I didn't know that. Could you please tell me if you have a source? Anyway,
I put a line break for each sentences for now.

> diff --git a/doc/src/sgml/config.sgml b/doc/src/sgml/config.sgml
> index e700782d3c..a4ce99ba4d 100644
> --- a/doc/src/sgml/config.sgml
> +++ b/doc/src/sgml/config.sgml
> @@ -7040,9 +7040,8 @@ local0.* /var/log/postgresql
> The name will be displayed in the
> <structname>pg_stat_activity</structname> view and included in CSV log
> entries. It can also be included in regular log entries via the <xref
> linkend="guc-log-line-prefix"/> parameter.

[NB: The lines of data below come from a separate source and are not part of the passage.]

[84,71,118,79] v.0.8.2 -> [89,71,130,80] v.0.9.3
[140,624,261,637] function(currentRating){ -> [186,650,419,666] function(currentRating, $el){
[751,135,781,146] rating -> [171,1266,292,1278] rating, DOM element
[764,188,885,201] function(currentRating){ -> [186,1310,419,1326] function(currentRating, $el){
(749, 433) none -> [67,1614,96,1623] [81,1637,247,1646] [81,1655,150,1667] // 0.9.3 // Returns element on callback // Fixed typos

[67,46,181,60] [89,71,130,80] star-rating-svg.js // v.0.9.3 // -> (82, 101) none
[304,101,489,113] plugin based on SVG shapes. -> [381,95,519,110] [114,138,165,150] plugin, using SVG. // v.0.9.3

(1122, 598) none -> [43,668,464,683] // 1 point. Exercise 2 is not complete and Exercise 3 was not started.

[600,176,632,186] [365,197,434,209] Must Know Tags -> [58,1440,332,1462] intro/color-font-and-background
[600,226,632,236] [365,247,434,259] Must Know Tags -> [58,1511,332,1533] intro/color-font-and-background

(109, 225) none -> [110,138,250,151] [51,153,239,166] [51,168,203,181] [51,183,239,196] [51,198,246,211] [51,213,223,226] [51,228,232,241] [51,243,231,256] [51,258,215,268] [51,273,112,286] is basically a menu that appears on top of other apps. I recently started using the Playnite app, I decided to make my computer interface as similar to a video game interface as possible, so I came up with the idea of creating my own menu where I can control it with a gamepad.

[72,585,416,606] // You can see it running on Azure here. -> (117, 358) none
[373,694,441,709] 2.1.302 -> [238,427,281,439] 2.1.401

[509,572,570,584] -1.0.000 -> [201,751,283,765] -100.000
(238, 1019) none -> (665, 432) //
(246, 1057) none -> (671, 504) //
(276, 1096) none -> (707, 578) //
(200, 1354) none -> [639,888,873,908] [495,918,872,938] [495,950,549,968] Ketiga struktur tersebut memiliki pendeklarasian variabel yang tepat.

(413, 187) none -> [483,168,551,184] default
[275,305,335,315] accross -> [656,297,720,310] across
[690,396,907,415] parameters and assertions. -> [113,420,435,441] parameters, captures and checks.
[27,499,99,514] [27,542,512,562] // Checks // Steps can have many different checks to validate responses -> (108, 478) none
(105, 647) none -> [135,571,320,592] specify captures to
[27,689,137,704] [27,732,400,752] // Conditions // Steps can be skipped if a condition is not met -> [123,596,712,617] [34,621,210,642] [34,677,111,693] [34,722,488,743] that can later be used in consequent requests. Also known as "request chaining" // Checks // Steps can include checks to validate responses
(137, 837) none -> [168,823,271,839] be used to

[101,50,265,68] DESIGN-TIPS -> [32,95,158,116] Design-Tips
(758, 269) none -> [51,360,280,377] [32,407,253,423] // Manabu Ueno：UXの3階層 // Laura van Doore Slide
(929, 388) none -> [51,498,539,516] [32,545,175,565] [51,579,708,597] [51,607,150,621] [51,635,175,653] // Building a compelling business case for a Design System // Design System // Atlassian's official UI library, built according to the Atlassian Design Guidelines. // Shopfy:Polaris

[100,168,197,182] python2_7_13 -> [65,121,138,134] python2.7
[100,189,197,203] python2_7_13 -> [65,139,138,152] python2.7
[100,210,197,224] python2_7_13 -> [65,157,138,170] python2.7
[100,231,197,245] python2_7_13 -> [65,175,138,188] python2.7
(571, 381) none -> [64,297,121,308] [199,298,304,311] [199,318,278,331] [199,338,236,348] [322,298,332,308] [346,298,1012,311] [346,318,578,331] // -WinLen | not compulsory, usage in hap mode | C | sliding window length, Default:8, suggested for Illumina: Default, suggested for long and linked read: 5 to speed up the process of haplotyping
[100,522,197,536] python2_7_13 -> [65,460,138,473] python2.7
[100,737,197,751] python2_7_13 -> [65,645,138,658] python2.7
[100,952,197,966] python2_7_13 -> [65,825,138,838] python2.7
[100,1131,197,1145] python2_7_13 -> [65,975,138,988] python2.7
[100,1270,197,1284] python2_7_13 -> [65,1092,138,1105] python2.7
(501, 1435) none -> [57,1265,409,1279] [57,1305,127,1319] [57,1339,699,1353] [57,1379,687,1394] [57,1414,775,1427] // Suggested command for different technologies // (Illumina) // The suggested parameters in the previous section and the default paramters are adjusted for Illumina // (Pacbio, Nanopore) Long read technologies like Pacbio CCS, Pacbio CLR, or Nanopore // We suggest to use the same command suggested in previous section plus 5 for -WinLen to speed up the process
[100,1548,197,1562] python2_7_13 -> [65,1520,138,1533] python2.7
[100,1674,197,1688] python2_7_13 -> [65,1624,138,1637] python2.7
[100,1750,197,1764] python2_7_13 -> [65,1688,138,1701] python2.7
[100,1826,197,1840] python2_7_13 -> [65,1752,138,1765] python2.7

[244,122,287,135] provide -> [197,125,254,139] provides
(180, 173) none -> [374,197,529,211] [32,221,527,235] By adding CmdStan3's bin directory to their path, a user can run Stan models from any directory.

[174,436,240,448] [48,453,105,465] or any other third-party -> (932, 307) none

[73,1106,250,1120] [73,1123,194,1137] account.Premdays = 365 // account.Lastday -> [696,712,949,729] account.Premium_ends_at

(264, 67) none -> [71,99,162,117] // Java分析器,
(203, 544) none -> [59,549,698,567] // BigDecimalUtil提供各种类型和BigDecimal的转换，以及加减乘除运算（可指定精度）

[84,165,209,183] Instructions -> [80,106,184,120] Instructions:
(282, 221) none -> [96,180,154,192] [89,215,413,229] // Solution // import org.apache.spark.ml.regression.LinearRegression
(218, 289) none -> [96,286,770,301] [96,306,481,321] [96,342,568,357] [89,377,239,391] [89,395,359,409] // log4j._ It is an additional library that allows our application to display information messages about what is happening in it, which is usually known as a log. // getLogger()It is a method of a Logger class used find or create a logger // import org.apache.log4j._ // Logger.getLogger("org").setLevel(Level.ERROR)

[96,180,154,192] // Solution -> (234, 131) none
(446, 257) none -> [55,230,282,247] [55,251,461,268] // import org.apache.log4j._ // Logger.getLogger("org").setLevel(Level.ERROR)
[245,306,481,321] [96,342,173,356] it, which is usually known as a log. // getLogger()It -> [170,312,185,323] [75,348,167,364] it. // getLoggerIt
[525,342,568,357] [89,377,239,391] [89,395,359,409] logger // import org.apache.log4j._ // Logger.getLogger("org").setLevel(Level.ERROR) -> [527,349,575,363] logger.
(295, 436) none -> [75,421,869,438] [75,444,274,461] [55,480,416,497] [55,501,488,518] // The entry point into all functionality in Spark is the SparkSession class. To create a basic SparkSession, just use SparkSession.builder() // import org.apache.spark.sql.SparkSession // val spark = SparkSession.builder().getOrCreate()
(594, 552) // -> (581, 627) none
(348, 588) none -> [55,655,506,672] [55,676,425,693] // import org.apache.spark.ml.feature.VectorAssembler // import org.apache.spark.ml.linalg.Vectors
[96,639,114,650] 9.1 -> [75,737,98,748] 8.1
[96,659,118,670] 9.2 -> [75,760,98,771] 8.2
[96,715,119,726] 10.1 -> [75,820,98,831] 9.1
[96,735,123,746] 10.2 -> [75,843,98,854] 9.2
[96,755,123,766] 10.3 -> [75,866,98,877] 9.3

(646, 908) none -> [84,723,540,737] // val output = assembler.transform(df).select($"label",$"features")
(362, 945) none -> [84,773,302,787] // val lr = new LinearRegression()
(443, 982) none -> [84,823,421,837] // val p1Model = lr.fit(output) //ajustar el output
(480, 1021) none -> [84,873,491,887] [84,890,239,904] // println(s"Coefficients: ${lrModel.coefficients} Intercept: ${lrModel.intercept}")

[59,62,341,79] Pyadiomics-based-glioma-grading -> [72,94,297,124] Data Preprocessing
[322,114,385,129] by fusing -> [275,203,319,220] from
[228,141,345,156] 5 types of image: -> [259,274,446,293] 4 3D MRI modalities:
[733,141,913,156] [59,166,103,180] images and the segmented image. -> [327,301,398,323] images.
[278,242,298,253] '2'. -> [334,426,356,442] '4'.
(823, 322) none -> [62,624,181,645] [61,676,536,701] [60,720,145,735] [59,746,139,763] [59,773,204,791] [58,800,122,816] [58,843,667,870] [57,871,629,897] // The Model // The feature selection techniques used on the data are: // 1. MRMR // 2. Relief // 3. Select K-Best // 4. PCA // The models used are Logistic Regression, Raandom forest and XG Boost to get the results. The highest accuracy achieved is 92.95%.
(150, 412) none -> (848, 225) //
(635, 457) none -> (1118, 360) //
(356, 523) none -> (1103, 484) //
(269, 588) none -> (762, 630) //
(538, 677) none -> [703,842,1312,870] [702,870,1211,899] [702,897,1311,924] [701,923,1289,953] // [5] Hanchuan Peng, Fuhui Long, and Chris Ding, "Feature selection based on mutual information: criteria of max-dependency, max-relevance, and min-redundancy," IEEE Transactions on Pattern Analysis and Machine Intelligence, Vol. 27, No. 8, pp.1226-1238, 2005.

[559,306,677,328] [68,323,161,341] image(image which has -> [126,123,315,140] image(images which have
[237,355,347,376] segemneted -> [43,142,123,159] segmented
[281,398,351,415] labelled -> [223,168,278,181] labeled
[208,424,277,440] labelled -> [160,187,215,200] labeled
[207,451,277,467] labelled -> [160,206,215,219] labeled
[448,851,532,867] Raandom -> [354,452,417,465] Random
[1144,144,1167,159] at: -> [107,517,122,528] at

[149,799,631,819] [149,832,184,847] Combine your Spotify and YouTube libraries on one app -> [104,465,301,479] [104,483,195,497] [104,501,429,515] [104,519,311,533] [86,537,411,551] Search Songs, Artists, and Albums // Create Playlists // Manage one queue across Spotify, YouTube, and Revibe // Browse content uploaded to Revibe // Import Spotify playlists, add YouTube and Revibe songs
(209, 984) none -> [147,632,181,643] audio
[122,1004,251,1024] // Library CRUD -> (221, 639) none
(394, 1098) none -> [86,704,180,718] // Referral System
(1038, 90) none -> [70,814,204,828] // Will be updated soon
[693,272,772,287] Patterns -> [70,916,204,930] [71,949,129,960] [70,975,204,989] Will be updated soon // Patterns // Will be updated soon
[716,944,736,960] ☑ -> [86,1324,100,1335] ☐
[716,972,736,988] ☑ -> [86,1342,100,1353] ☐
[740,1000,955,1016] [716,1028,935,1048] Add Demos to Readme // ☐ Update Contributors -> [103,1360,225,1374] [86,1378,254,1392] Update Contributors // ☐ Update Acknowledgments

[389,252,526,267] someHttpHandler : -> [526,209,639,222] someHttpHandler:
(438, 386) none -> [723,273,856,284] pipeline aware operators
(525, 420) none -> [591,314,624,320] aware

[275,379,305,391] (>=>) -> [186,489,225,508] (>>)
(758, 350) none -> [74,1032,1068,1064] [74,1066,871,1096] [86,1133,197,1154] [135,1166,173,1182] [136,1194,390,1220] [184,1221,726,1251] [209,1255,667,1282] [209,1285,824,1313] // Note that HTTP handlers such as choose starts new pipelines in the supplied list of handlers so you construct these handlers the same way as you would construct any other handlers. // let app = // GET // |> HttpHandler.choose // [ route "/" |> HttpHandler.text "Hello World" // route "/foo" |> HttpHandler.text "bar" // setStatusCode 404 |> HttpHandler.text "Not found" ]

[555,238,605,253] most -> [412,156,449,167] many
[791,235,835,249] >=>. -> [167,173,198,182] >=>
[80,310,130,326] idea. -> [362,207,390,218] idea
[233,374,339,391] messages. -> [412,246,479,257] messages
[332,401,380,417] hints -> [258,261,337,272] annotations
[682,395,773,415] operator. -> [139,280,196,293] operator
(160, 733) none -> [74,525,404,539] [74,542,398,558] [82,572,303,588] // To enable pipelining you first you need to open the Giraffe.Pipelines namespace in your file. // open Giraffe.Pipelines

> - Only printable ASCII characters may be used in the
> - <varname>application_name</varname> value. Other characters
> will be
> - replaced with question marks (<literal>?</literal>).
> + Non-ASCII characters used in the
> <varname>application_name</varname>
> + will be replaced with hexadecimal strings.
> </para>
> </listitem>
> </varlistentry>
>
> Don't use the future tense to describe the system's behavior. Instead
> of "will be" write "are". (Yes, this change would be an improvement
> on the original text. We should fix it while we're working on it
> and our attention is focused.)
>
> It is more accurate, if I understand the issue, to say that characters
> are replaced with hexadecimal _representations_ of the input bytes.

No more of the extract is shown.